For more than a year now, equity markets have enjoyed an unusual combination of low volatility and near-uninterrupted price gains due to a combination of accelerating economic growth, improving earnings, accommodative monetary policy and still-low inflation. This has been a near-perfect environment for stocks, but we think conditions could start to grow more difficult.

Economic growth should continue to improve, but expectations have risen, which means positive surprises will be harder to come by. At the same time, central bank policy is slowly tightening, which could contribute to market volatility. Additionally, accelerating growth and tighter policy may finally trigger an uptick in inflation, especially in wage inflation given the low level of unemployment. Should this occur, we expect bond yields will climb, which could jolt other financial assets including equity markets. We don’t expect yields to rise unimpeded, but an ascending period of peaks and troughs looks likely.

Such a backdrop, combined with more lofty valuations for stock markets, could signal trouble for equities. Also, we think high yield bond spread movements tend to be a good forward indicator for stock markets. High yield spreads have widened slightly in recent weeks.1 Should this continue, it could be bearish for stocks.

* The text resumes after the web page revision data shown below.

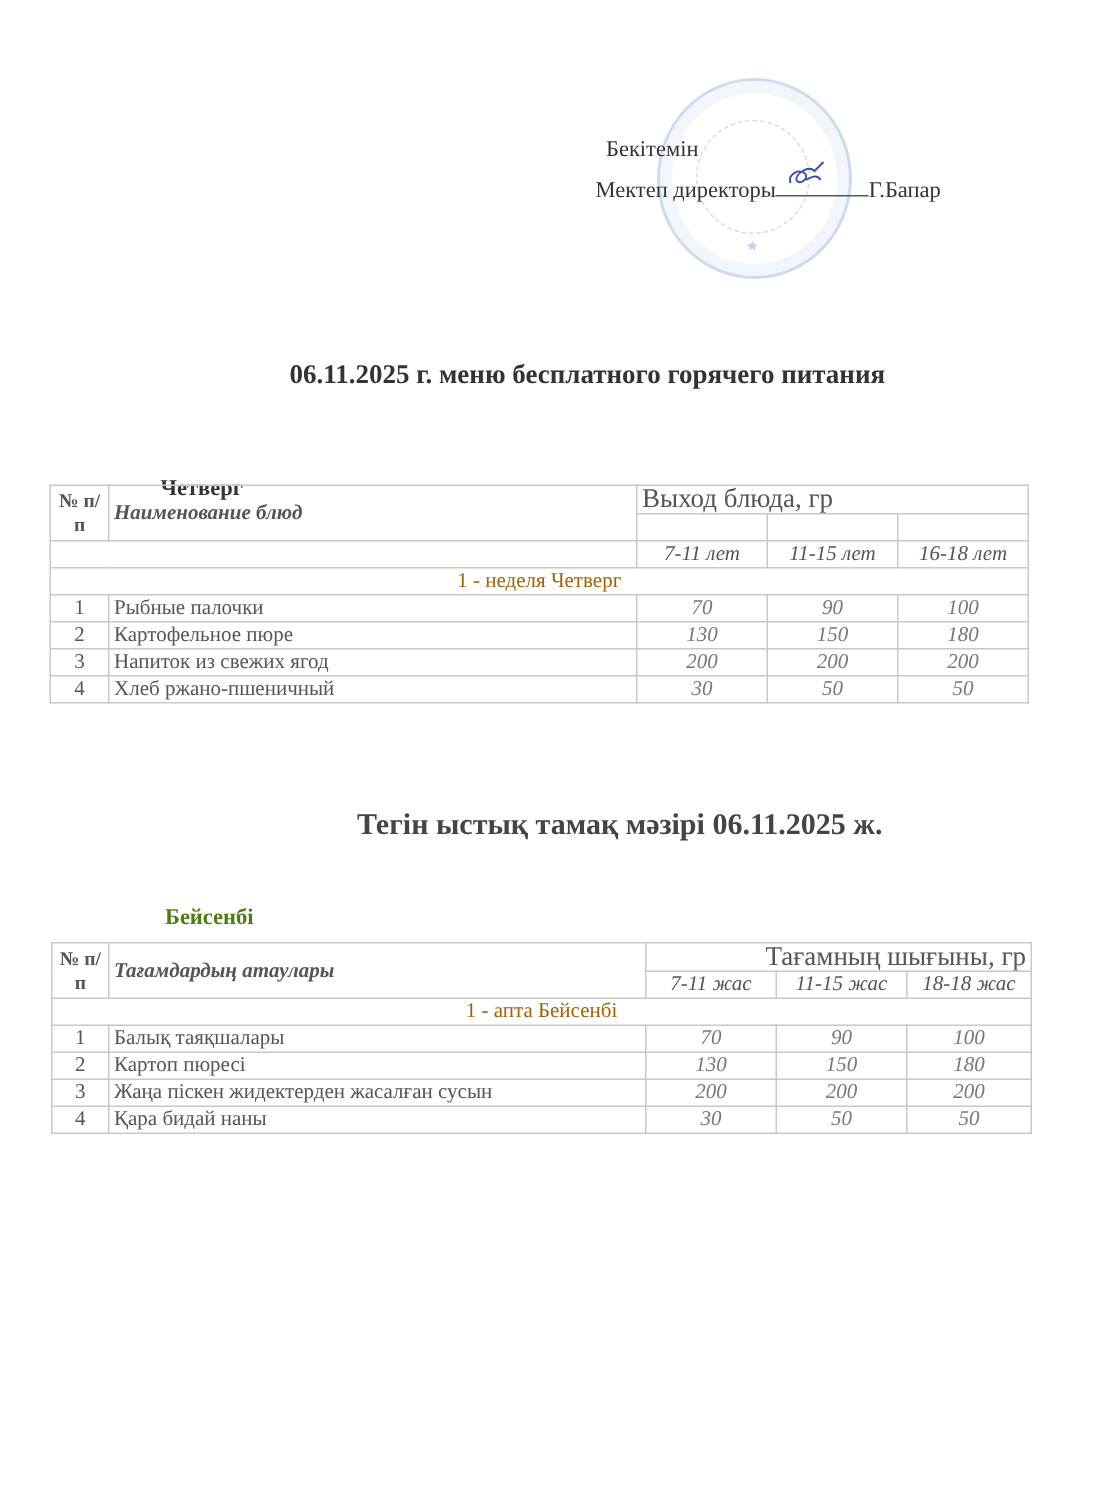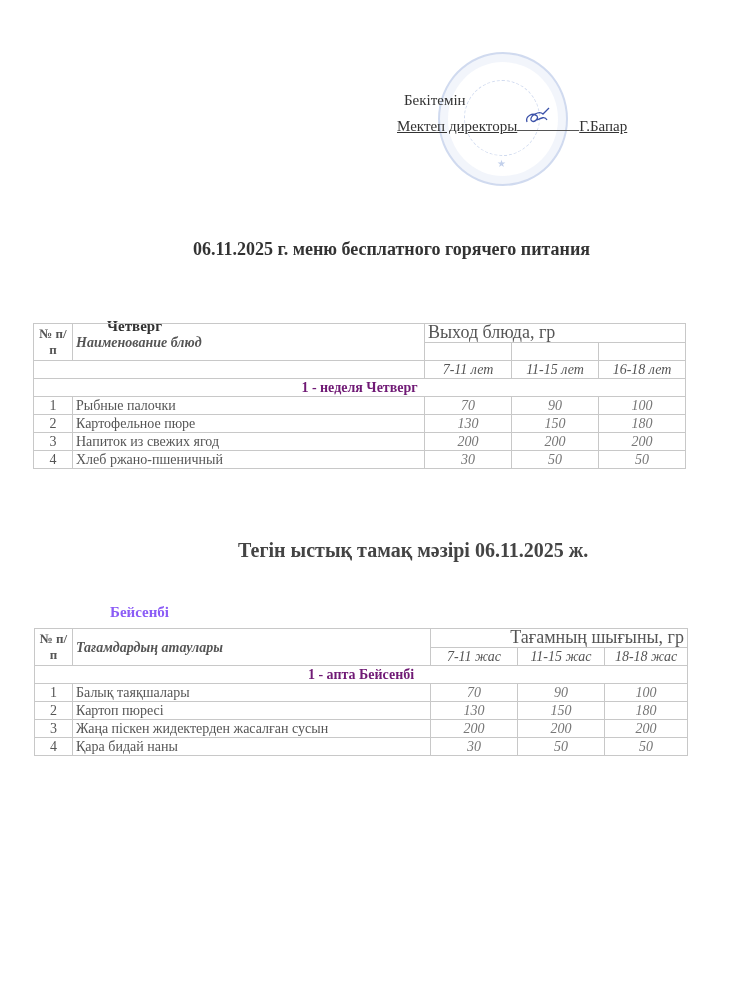--- a/index.html
+++ b/index.html
@@ -11,41 +11,41 @@
       position: absolute; left: 438px; top: 52px; width: 126px; height: 130px;
       border-radius: 50%; border: 2px solid rgba(120,150,210,0.35);
       box-shadow: inset 0 0 0 8px rgba(150,175,225,0.12);
     }
     .stamp-inner {
       position: absolute; left: 24px; top: 26px; width: 74px; height: 74px; border-radius: 50%;
       border: 1px dashed rgba(120,150,210,0.35);
     }
     .stamp-star { position: absolute; left: 57px; top: 104px; color: rgba(120,150,210,0.45); font-size: 10px; }
     .approve { position: absolute; left: 404px; top: 92px; font-size: 15px; color: #333; }
-    .director { position: absolute; left: 397px; top: 118px; font-size: 15px; color: #333; white-space: nowrap; text-decoration: underline; }
+    .director { position: absolute; left: 397px; top: 118px; font-size: 15px; color: #333; white-space: nowrap; }
     .director .line { display: inline-block; width: 62px; border-bottom: 1px solid #555; height: 12px; vertical-align: baseline; position: relative; }
     .sig { position: absolute; left: 6px; top: -12px; width: 30px; height: 22px; }
     .title1 { position: absolute; left: 193px; top: 239px; font-size: 18px; font-weight: bold; color: #333; }
     .day1 { position: absolute; left: 107px; top: 302px; font-size: 15px; font-weight: bold; color: #333; margin-top: 16px; }
     .title2 { position: absolute; left: 238px; top: 539px; font-size: 20px; font-weight: bold; color: #444; }
-    .day2 { position: absolute; left: 110px; top: 604px; font-size: 15px; font-weight: bold; color: #8b5cf6; }
+    .day2 { position: absolute; left: 110px; top: 604px; font-size: 15px; font-weight: bold; color: #4d7c0f; }
 
     table.menu {
       position: absolute; border-collapse: collapse; table-layout: fixed;
       font-size: 14px; color: #555;
     }
     table.menu td { border: 1px solid #c8c8c8; padding: 0 3px; height: 17px; line-height: 17px; white-space: nowrap; overflow: hidden; }
     .t1 { left: 33px; top: 323px; width: 652px; }
     .t2 { left: 34px; top: 628px; width: 653px; }
     .num { text-align: center; }
     .hdr-num { text-align: center; font-weight: bold; line-height: 16px !important; font-size: 13px; }
     .hdr-name { font-weight: bold; font-size: 14px; font-style: italic; }
     .hdr-out { font-size: 18px; margin-top: 14px; }
     .age { font-style: italic; text-align: center; font-size: 14px; margin-left: 12px; }
-    .week { text-align: center; font-weight: bold; font-size: 14px; color: #701a75; }
+    .week { text-align: center; font-weight: normal; font-size: 14px; color: #a16207; }
     .val { font-style: italic; text-align: center; color: #777; }
     .dish { color: #555; }
   </style>
 </head>
 <body>
 
 <div class="stamp">
   <div class="stamp-inner"></div>
   <span class="stamp-star">★</span>
 </div>

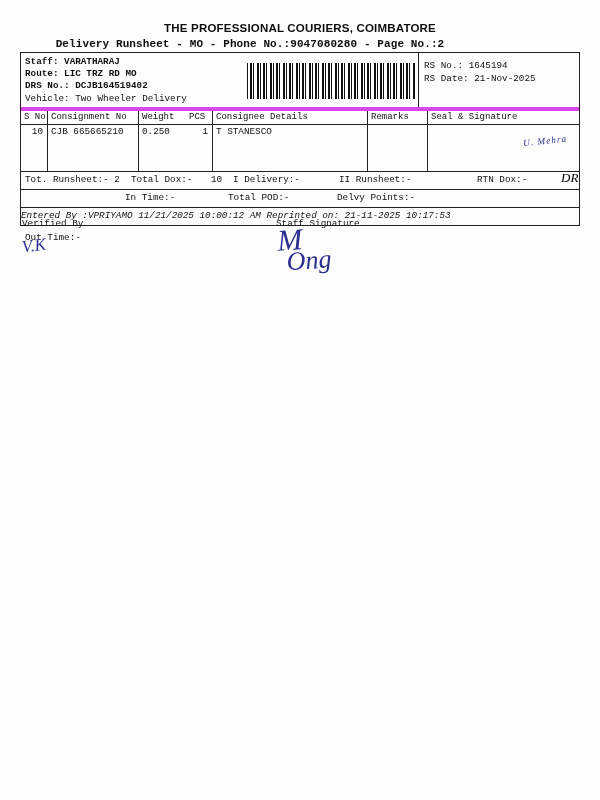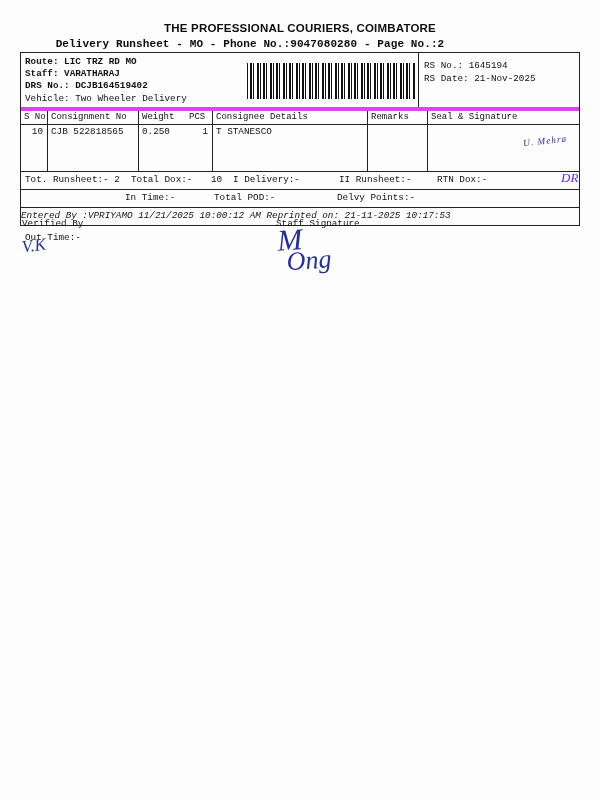--- a/index.html
+++ b/index.html
@@ -179,21 +179,21 @@
     line-height: 16px;
     font-style: italic;
   }
   .dr-mark {
     position: absolute;
     left: 540px;
     top: -2px;
     font-family: "Liberation Serif", serif;
     font-size: 13px;
     font-style: italic;
-    color: #6d28d9;
+    color: #000000;
   }
 
   
   .verified-label {
     position: absolute;
     left: 22px;
     top: 218px;
     font-size: 9.3px;
   }
   .staff-label {
@@ -234,22 +234,22 @@
 
 <div class="page">
 
   <div class="company-title">THE PROFESSIONAL COURIERS, COIMBATORE</div>
   <div class="doc-title">Delivery Runsheet - MO - Phone No.:9047080280 - Page No.:2</div>
 
   <div class="sheet">
 
     <div class="meta-row">
       <div class="meta-left">
+        <div class="meta-line">Staff: VARATHARAJ</div>
         <div class="meta-line">Route: LIC TRZ RD MO</div>
-        <div class="meta-line">Staff: VARATHARAJ</div>
         <div class="meta-line">DRS No.: DCJB164519402</div>
         <div class="meta-line thin">Vehicle: Two Wheeler Delivery</div>
       </div>
       <div class="meta-barcode">
         <div class="barcode"></div>
       </div>
       <div class="meta-right">
         <div class="meta-line">RS No.: 1645194</div>
         <div class="meta-line">RS Date: 21-Nov-2025</div>
       </div>
@@ -260,43 +260,43 @@
       <div class="c-cons">Consignment No</div>
       <div class="c-weight">Weight</div>
       <div class="c-pcs">PCS</div>
       <div class="c-det">Consignee Details</div>
       <div class="c-rem">Remarks</div>
       <div class="c-seal">Seal &amp; Signature</div>
     </div>
 
     <div class="rows">
       <div class="c-sno num">10</div>
-      <div class="c-cons">CJB 522818565</div>
+      <div class="c-cons">CJB 665665210</div>
       <div class="c-weight">0.250</div>
       <div class="c-pcs num">1</div>
       <div class="c-det">T STANESCO</div>
       <div class="c-rem"></div>
       <div class="c-seal"></div>
       <div class="sig-scribble">U. Mehra</div>
     </div>
 
     <div class="totals">
       <span style="left:4px;">Tot. Runsheet:- 2</span>
       <span style="left:110px;">Total Dox:-</span>
       <span style="left:190px;">10</span>
       <span style="left:212px;">I Delivery:-</span>
       <span style="left:318px;">II Runsheet:-</span>
-      <span style="left:416px;">RTN Dox:-</span>
+      <span style="left:456px;">RTN Dox:-</span>
       <span class="dr-mark">DR</span>
     </div>
 
     <div class="subrow">
       <span style="left:4px;margin-top:40px;">Out Time:-</span>
       <span style="left:104px;">In Time:-</span>
-      <span style="left:193px;">Total POD:-</span>
+      <span style="left:207px;">Total POD:-</span>
       <span style="left:316px;">Delvy Points:-</span>
     </div>
 
     <div class="entered">
       <span style="left:4px;">Entered By :VPRIYAMO 11/21/2025 10:00:12 AM</span>
       <span style="left:240px;">Reprinted on: 21-11-2025 10:17:53</span>
     </div>
 
   </div>
 

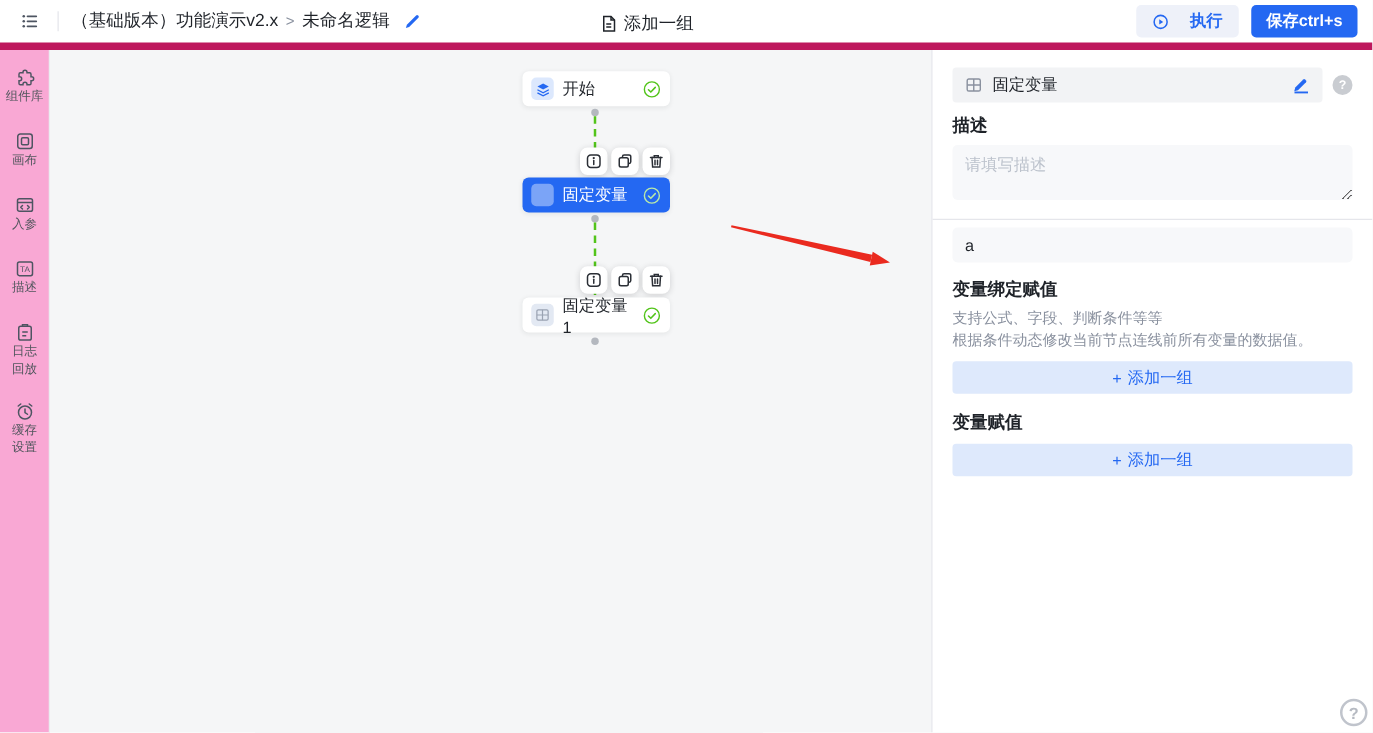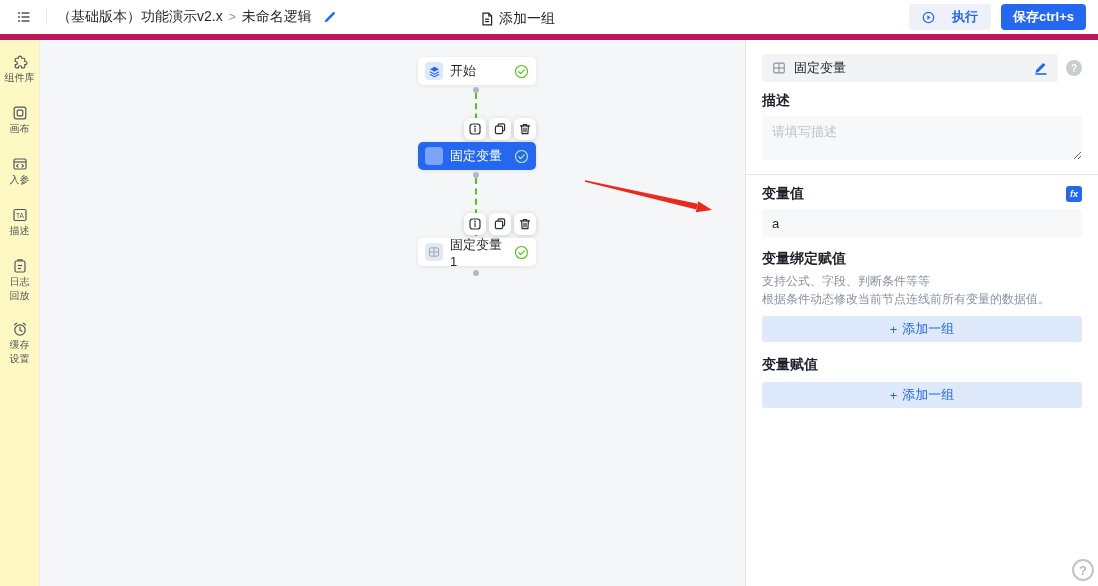--- a/index.html
+++ b/index.html
@@ -23,21 +23,21 @@
   .tab{display:flex;align-items:center;gap:5px;font-size:14px;color:var(--text-dark);cursor:pointer;
     border-bottom:3px solid transparent;padding:0 2px;height:40px;}
   .tab.active{color:var(--primary);border-bottom-color:var(--primary);font-weight:500;}
   .header-right{margin-left:auto;display:flex;align-items:center;gap:10px;}
   .run-btn{display:flex;align-items:center;gap:17px;height:26px;padding:0 13px;border:none;border-radius:4px;
     background:var(--run-bg);color:var(--primary);font-size:13px;font-weight:600;cursor:pointer;}
   .save-btn{height:26px;padding:0 12px;border:none;border-radius:4px;background:var(--primary);
     color:#fff;font-size:13px;font-weight:600;cursor:pointer;}
 
   
-  .sidebar{position:absolute;left:0;top:40px;bottom:0;width:40px;background:#fef9c3;
+  .sidebar{position:absolute;left:0;top:40px;bottom:0;width:40px;background:#f9a8d4;
     border-right:1px solid #ebedf0;display:flex;flex-direction:column;align-items:center;padding-top:14px;gap:19px;}
   .side-item{display:flex;flex-direction:column;align-items:center;gap:2px;cursor:pointer;color:#4e5562;}
   .side-item .lbl{font-size:10px;color:#51565d;line-height:12px;text-align:center;}
 
   
   .canvas{position:absolute;left:40px;top:40px;right:353px;bottom:0;background:var(--canvas-bg);overflow:hidden;}
   .node{position:absolute;left:378px;width:118px;height:28px;background:#fff;border-radius:5px;
     display:flex;align-items:center;padding:0 7px;gap:7px;font-size:13px;color:var(--text-dark);
     box-shadow:0 1px 4px rgba(31,35,41,.08);cursor:pointer;}
   .node.selected{background:var(--primary);color:#fff;}
@@ -338,24 +338,20 @@
         </span>
       </div>
       <span class="help-dot">?</span>
     </div>
 
     <div class="p-label">描述</div>
     <textarea class="p-textarea" placeholder="请填写描述" style=""></textarea>
 
     <div class="divider"></div>
 
-    <div class="label-row">
-      <span class="p-label">变量值</span>
-      <span class="fx-chip">fx</span>
-    </div>
     <input class="p-input" value="a" style="">
 
     <div class="p-label" style="margin-top:13px">变量绑定赋值</div>
     <div class="help-text">支持公式、字段、判断条件等等</div>
     <div class="help-text">根据条件动态修改当前节点连线前所有变量的数据值。</div>
     <button class="add-btn">
       <span>+</span>
       <span>添加一组</span>
     </button>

At this point, we think positive equity market momentum may be cresting, but we do not see the signals necessary that would presage the end to the bull market. As such, we think volatility is likely to rise and wouldn’t be surprised to see a market correction or consolidation before prices can sustain another prolonged increase. To be clear, we aren’t forecasting an end to the current economic cycle or to the equity bull market, but do think gains will be tougher to come by. As such, we would encourage investors to continue with a pro-growth investment stance and an overweight to equities, but we also to expect more bumps along the way.

Bob Doll is chief equity strategist at Nuveen Asset Management.